A minha sogra observava-nos de longe, o seu olhar duro.
Quando cheguei a casa, havia um envelope debaixo da porta.
Era do advogado do Pedro.
Uma oferta de acordo. Uma quantia generosa de dinheiro, o apartamento, o carro. Em troca, eu teria de assinar um acordo de confidencialidade, prometendo nunca falar publicamente sobre as circunstâncias da morte do Lucas.
Ele estava a tentar comprar o meu silêncio.
Ele não estava preocupado com a sua dor. Estava preocupado com a sua reputação. Com a sua carreira.
A carreira pela qual ele sacrificou o nosso filho.
A raiva, uma emoção que eu pensei ter morrido em mim, começou a borbulhar.
Amachuquei o papel na minha mão.
No dia seguinte, contratei o meu próprio advogado. Uma mulher chamada Clara, recomendada por uma amiga.

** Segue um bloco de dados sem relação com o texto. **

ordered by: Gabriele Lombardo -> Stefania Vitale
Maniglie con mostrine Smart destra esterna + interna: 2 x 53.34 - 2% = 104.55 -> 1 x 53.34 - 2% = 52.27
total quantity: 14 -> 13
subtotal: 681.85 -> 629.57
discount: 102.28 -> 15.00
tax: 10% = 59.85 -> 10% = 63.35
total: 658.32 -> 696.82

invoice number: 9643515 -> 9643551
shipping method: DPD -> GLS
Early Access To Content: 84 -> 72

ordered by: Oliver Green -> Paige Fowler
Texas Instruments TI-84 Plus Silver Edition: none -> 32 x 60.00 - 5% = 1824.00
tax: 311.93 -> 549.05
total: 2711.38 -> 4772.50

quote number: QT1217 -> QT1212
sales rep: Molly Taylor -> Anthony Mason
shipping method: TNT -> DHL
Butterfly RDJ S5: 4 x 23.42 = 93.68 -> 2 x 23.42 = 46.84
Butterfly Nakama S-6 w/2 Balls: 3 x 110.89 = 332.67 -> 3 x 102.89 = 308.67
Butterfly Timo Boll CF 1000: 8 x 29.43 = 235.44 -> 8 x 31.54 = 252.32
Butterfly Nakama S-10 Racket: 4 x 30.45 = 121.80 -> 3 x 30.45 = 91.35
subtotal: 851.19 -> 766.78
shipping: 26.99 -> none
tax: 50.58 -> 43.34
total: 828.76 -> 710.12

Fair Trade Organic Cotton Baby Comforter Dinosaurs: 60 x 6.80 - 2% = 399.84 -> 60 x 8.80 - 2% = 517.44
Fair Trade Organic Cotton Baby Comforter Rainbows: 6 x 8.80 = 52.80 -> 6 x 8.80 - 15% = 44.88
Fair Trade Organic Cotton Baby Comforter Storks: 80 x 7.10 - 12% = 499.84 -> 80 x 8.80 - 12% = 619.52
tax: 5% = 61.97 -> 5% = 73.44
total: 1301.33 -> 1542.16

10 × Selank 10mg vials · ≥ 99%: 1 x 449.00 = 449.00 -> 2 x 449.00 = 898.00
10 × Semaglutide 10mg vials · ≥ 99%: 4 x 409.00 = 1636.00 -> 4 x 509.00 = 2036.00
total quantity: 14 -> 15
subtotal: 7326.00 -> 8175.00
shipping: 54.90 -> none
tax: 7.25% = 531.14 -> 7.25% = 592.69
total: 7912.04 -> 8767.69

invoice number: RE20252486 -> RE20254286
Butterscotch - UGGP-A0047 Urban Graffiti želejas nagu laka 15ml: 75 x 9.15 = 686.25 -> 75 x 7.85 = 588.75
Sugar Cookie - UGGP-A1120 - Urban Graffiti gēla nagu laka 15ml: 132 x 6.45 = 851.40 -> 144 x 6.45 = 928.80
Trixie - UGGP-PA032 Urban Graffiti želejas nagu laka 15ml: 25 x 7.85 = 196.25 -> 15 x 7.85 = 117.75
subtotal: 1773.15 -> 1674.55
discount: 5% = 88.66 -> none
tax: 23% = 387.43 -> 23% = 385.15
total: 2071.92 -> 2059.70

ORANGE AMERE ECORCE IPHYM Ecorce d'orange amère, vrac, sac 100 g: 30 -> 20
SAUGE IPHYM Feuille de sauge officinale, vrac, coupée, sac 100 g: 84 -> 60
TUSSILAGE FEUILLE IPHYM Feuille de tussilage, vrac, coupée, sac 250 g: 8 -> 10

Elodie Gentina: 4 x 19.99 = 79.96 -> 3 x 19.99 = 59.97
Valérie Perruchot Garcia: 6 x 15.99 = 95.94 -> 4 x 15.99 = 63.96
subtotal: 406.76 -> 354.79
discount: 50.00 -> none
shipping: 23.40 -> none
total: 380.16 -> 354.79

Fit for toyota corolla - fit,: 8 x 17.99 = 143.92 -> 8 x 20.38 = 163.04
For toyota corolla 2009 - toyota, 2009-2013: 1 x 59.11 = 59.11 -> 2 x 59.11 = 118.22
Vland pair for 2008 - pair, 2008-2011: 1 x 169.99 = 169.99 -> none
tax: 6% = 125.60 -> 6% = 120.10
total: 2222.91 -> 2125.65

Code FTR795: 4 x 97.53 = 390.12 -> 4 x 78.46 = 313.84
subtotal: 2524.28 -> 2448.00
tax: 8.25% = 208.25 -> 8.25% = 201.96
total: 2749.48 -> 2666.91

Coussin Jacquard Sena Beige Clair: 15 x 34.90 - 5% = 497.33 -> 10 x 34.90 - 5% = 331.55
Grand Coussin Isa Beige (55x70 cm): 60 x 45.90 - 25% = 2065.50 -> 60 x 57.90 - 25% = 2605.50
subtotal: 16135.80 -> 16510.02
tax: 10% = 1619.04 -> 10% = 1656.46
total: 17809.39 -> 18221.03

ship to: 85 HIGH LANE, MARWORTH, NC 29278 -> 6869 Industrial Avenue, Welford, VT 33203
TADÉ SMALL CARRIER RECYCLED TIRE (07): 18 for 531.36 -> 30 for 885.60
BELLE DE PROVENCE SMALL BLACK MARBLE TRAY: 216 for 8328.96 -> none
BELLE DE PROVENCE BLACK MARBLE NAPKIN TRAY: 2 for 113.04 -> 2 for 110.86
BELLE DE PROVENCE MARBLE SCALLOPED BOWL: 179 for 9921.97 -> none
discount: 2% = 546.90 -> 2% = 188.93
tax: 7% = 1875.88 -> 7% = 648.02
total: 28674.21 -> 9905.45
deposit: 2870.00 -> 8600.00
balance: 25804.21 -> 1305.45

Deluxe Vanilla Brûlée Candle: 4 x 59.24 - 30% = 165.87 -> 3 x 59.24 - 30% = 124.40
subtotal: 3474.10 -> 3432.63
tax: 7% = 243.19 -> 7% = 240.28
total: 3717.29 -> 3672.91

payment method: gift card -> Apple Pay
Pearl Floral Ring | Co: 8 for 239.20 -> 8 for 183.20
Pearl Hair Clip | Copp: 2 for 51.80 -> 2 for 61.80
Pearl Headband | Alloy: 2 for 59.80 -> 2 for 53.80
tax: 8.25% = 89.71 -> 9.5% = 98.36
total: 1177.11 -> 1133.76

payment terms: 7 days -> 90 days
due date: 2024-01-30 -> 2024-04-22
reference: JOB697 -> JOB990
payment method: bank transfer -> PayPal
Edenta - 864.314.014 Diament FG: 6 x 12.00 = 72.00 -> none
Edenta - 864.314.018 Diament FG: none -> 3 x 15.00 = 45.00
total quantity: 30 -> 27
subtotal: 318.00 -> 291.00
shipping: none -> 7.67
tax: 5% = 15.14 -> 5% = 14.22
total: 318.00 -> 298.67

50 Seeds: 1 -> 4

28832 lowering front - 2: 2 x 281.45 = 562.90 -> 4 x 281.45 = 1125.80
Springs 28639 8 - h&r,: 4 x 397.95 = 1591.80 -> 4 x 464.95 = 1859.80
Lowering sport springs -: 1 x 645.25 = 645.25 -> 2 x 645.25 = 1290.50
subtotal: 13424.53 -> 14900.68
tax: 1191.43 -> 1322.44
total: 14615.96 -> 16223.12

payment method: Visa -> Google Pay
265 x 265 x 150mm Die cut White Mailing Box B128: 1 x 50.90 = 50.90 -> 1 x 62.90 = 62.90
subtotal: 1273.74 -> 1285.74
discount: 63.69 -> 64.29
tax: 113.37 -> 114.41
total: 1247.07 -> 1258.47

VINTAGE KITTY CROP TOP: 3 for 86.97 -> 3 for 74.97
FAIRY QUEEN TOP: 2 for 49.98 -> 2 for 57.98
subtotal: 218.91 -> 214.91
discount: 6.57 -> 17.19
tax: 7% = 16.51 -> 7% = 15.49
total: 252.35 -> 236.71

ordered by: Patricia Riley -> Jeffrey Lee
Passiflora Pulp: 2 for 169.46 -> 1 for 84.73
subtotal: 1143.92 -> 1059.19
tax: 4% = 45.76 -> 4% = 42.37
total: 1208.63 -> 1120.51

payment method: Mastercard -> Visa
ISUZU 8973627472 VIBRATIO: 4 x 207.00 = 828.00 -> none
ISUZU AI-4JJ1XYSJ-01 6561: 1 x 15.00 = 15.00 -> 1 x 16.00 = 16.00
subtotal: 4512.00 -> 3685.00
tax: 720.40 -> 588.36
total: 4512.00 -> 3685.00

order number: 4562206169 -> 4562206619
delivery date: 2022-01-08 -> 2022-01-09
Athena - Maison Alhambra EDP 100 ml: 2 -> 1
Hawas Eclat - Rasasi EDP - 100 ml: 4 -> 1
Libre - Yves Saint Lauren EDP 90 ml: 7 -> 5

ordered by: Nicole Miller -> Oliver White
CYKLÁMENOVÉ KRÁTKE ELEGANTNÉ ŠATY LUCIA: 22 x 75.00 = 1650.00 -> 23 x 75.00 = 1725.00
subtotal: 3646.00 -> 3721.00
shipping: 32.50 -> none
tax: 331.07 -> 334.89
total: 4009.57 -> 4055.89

Ela era direta e eficiente.
Mostrei-lhe a carta. Ela leu-a e os seus lábios contraíram-se.
"Isto é nojento", disse ela. "Ele está a tentar proteger a imagem dele à custa da sua dor. Eles estão com medo que fales com a imprensa."
"Eu não quero o dinheiro dele", disse eu. "Eu só quero o divórcio e que ele me deixe em paz."
"Vamos conseguir isso para si", disse a Clara. "E vamos garantir que ele não a possa silenciar. A verdade é a sua única arma."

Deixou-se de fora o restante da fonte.